## Your assignment
Hand back, word for word, the lines from the one containing "subtotal: 15441.54 -> 15126.90" to the end of the records, both included, and leave out pictures.

[Dataset records Boundary: Start]

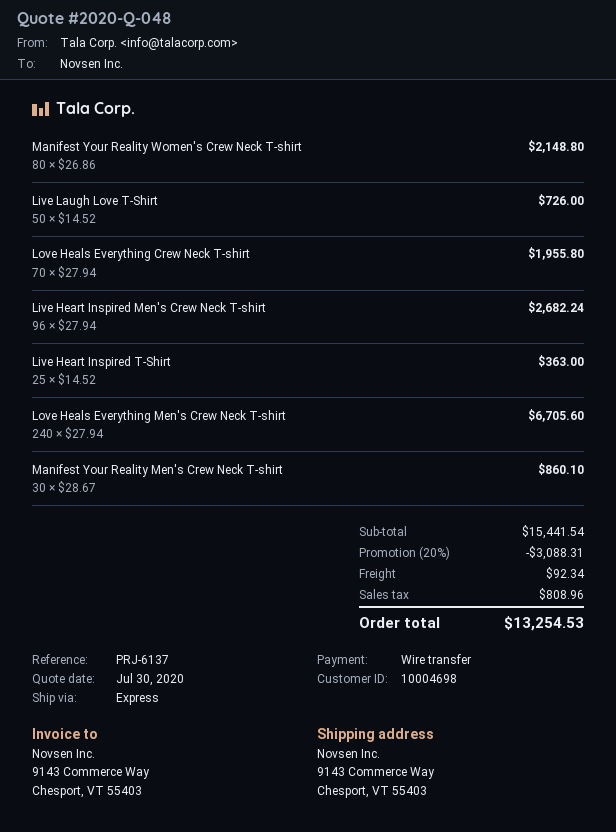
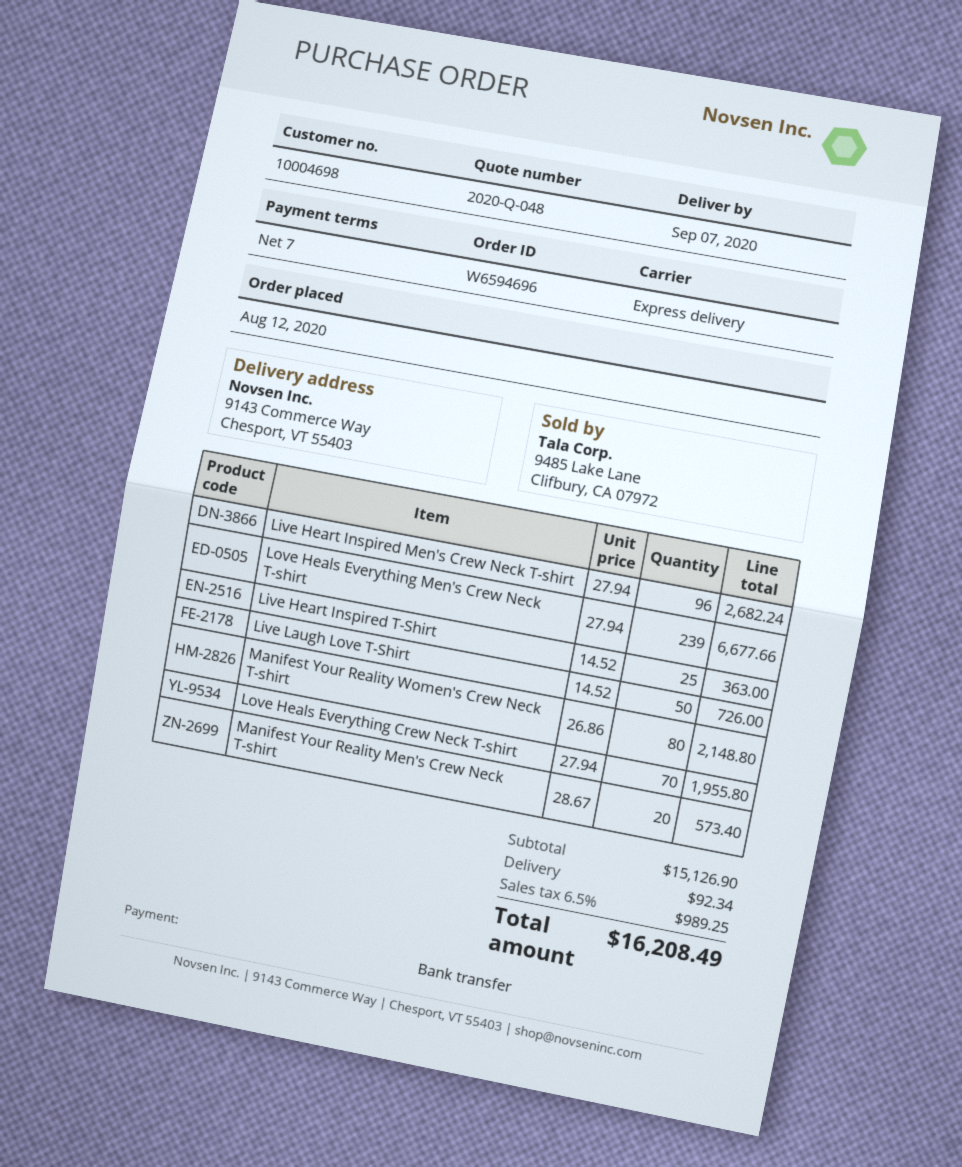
Love Heals Everything Men's Crew Neck T-shirt: 240 x 27.94 = 6705.60 -> 239 x 27.94 = 6677.66
Manifest Your Reality Men's Crew Neck T-shirt: 30 x 28.67 = 860.10 -> 20 x 28.67 = 573.40
subtotal: 15441.54 -> 15126.90
discount: 20% = 3088.31 -> none
tax: 808.96 -> 989.25
total: 13254.53 -> 16208.49

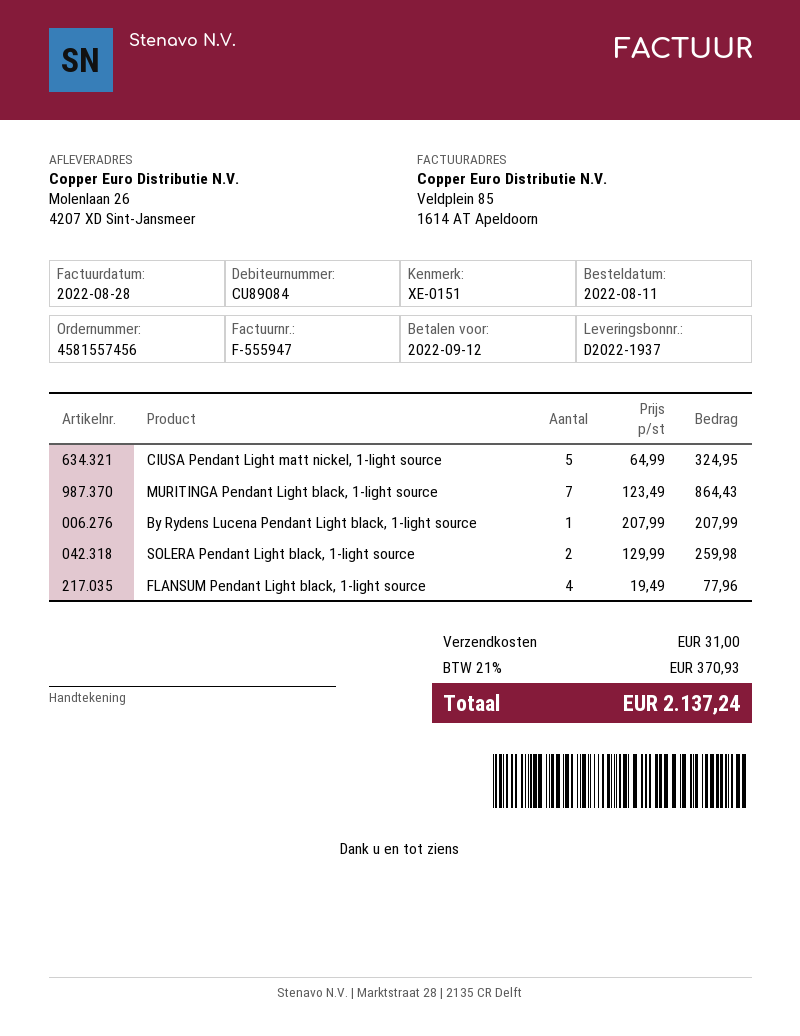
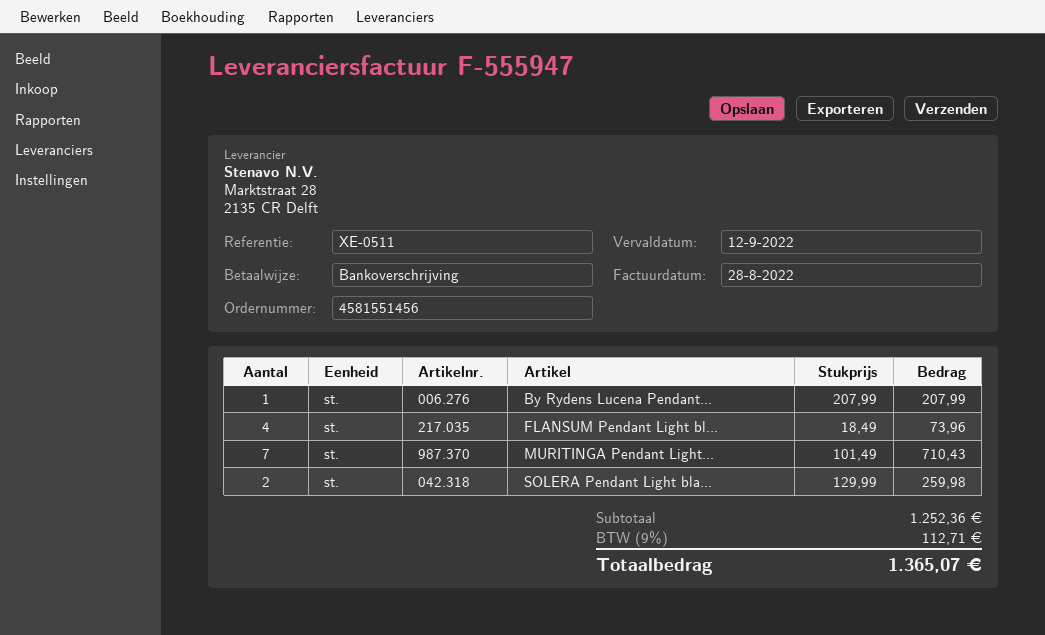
order number: 4581557456 -> 4581551456
reference: XE-0151 -> XE-0511
CIUSA Pendant Light matt nickel, 1-light source: 5 x 64.99 = 324.95 -> none
MURITINGA Pendant Light black, 1-light source: 7 x 123.49 = 864.43 -> 7 x 101.49 = 710.43
FLANSUM Pendant Light black, 1-light source: 4 x 19.49 = 77.96 -> 4 x 18.49 = 73.96
shipping: 31.00 -> none
tax: 21% = 370.93 -> 9% = 112.71
total: 2137.24 -> 1365.07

[Dataset records Boundary: End]

## Answer space
subtotal: 15441.54 -> 15126.90
discount: 20% = 3088.31 -> none
tax: 808.96 -> 989.25
total: 13254.53 -> 16208.49

order number: 4581557456 -> 4581551456
reference: XE-0151 -> XE-0511
CIUSA Pendant Light matt nickel, 1-light source: 5 x 64.99 = 324.95 -> none
MURITINGA Pendant Light black, 1-light source: 7 x 123.49 = 864.43 -> 7 x 101.49 = 710.43
FLANSUM Pendant Light black, 1-light source: 4 x 19.49 = 77.96 -> 4 x 18.49 = 73.96
shipping: 31.00 -> none
tax: 21% = 370.93 -> 9% = 112.71
total: 2137.24 -> 1365.07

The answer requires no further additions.